_YOUR INSTRUCTIONS_
Write out all of the lines below, exactly and completely.

_RECORDS TO USE_
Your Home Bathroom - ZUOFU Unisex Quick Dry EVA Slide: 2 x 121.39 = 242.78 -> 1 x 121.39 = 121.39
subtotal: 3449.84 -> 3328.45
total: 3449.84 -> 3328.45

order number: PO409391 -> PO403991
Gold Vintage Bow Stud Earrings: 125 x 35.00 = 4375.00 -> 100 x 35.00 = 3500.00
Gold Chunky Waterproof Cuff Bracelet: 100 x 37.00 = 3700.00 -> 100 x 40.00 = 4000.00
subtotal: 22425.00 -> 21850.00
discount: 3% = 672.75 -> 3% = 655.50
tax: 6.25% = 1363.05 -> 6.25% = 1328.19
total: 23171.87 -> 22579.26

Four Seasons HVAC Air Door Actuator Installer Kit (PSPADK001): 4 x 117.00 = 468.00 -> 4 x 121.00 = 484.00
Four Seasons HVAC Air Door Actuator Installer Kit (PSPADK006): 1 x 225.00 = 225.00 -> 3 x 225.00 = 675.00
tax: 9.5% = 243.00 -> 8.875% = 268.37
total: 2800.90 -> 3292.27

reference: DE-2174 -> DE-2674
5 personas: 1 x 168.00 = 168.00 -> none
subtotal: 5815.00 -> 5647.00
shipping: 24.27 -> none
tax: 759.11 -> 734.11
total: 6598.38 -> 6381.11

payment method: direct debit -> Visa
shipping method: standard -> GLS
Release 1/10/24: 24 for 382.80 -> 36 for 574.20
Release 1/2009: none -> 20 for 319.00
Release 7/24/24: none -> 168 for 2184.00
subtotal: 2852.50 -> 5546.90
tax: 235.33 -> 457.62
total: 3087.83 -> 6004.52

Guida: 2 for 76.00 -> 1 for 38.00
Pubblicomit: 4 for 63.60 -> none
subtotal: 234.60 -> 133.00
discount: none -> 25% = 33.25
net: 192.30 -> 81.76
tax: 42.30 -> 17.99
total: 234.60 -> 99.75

_OUTPUT BELOW_
Your Home Bathroom - ZUOFU Unisex Quick Dry EVA Slide: 2 x 121.39 = 242.78 -> 1 x 121.39 = 121.39
subtotal: 3449.84 -> 3328.45
total: 3449.84 -> 3328.45

order number: PO409391 -> PO403991
Gold Vintage Bow Stud Earrings: 125 x 35.00 = 4375.00 -> 100 x 35.00 = 3500.00
Gold Chunky Waterproof Cuff Bracelet: 100 x 37.00 = 3700.00 -> 100 x 40.00 = 4000.00
subtotal: 22425.00 -> 21850.00
discount: 3% = 672.75 -> 3% = 655.50
tax: 6.25% = 1363.05 -> 6.25% = 1328.19
total: 23171.87 -> 22579.26

Four Seasons HVAC Air Door Actuator Installer Kit (PSPADK001): 4 x 117.00 = 468.00 -> 4 x 121.00 = 484.00
Four Seasons HVAC Air Door Actuator Installer Kit (PSPADK006): 1 x 225.00 = 225.00 -> 3 x 225.00 = 675.00
tax: 9.5% = 243.00 -> 8.875% = 268.37
total: 2800.90 -> 3292.27

reference: DE-2174 -> DE-2674
5 personas: 1 x 168.00 = 168.00 -> none
subtotal: 5815.00 -> 5647.00
shipping: 24.27 -> none
tax: 759.11 -> 734.11
total: 6598.38 -> 6381.11

payment method: direct debit -> Visa
shipping method: standard -> GLS
Release 1/10/24: 24 for 382.80 -> 36 for 574.20
Release 1/2009: none -> 20 for 319.00
Release 7/24/24: none -> 168 for 2184.00
subtotal: 2852.50 -> 5546.90
tax: 235.33 -> 457.62
total: 3087.83 -> 6004.52

Guida: 2 for 76.00 -> 1 for 38.00
Pubblicomit: 4 for 63.60 -> none
subtotal: 234.60 -> 133.00
discount: none -> 25% = 33.25
net: 192.30 -> 81.76
tax: 42.30 -> 17.99
total: 234.60 -> 99.75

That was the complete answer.